Cela se traduirait disent –ils par une plus grande coopération et une meilleure coordination entre les différents acteurs des marchés et les pays. Il me semble pourtant qu’il y a une grande candeur à émettre le postulat que les différents intervenants pourront tous avoir des objectifs cohérents entre eux et dans le temps. Sur l’environnement, seuls les gouvernements intervenaient. Pourtant, le protocole de Kyoto n’a pas été ratifié par les pays les plus pollueurs.

Non, c’est de notre génie propre et en tirant les conséquences, à notre faveur des péripéties consubstantiels à ces marchés que nous nous en sortirons !

Si une renégociation du SMI est nécessaire, elle ne sera possible qu’à la condition que les grandes puissances d’aujourd’hui y voient préservées leurs intérêts. La position des Etats-Unis, pas plus que celle de l’Europe. au regard de leur colossale endettement (qui ne sera jamais remboursé) et des réserves financières de certains pays émergents en bloque naturellement l’issue .

Aujourd’hui, l’accumulation de réserves de change dans de nombreux pays émergents est vécue comme un facteur déstabilisant pour les USA et l’Europe. Ils représentent aujourd’hui entre un quart et un tiers des actifs extérieurs détenus par des souverains. Selon les projections, ces actifs dépasseront bientôt le stock des réserves de change pour s’établir au-delà de 7 à 11 000 milliards de dollars d’ici à 2013. Le dernier projet du FMI n’a t-il pas été de limiter le champ d’action pour les fonds souverains, en proposant un code de bonne conduite … envers qui ? Ai-je envie de dire… suivez mon regard !

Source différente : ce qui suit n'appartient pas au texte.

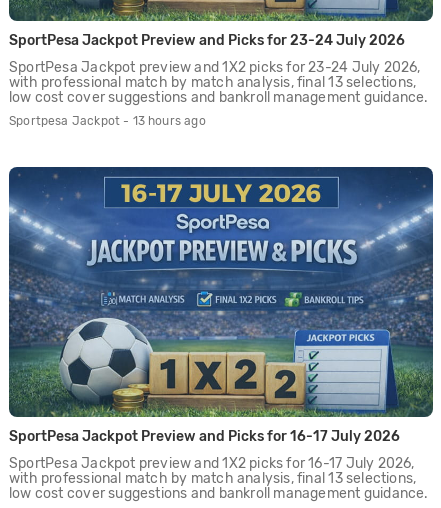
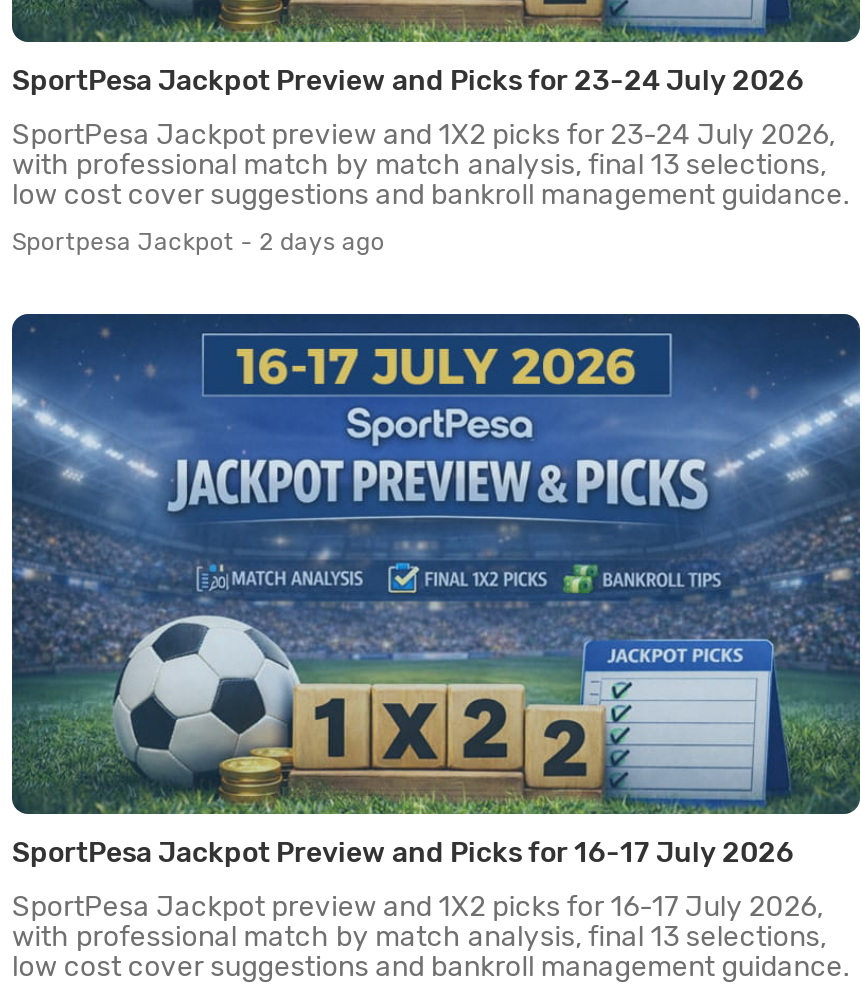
- Sportpesa Jackpot - 13 hours ago
+ Sportpesa Jackpot - 2 days ago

Sur ce point il semble d’ailleurs que le FMI ait retourné sa chemise depuis quelques jours, le second de Strauss KAHN n’a pas tari d’éloges à leur égard en disant que :

« Les fonds souverains ont joué un rôle positif d’amortisseur de choc dans les économies avancées. Leurs investissements sont axés sur le long terme, qu’ils ont des besoins de liquidités limités et qu’ils investissent essentiellement sur fonds propres. De plus, les fonds souverains comprennent bien qu’il est dans leur intérêt à long terme de préserver l’efficacité, l’ouverture et la liquidité des marchés ».

Nécessité Fait Loi !

La leçon est que le développement de places financières efficientes dans les pays émergents est une urgence absolue ! Non seulement pour ces pays, mais pour une répartition plus harmonieuse des risques et des opportunités dans notre monde globalisé. Y compris ceux d’outils d’évaluation de ces risques qui doivent être contradictoires et contrebalancer une domination méthodologique et trop centrée sur des intérêts régionaux et non globaux tels que l’économie mondiale l’est en réalité aujourd’hui.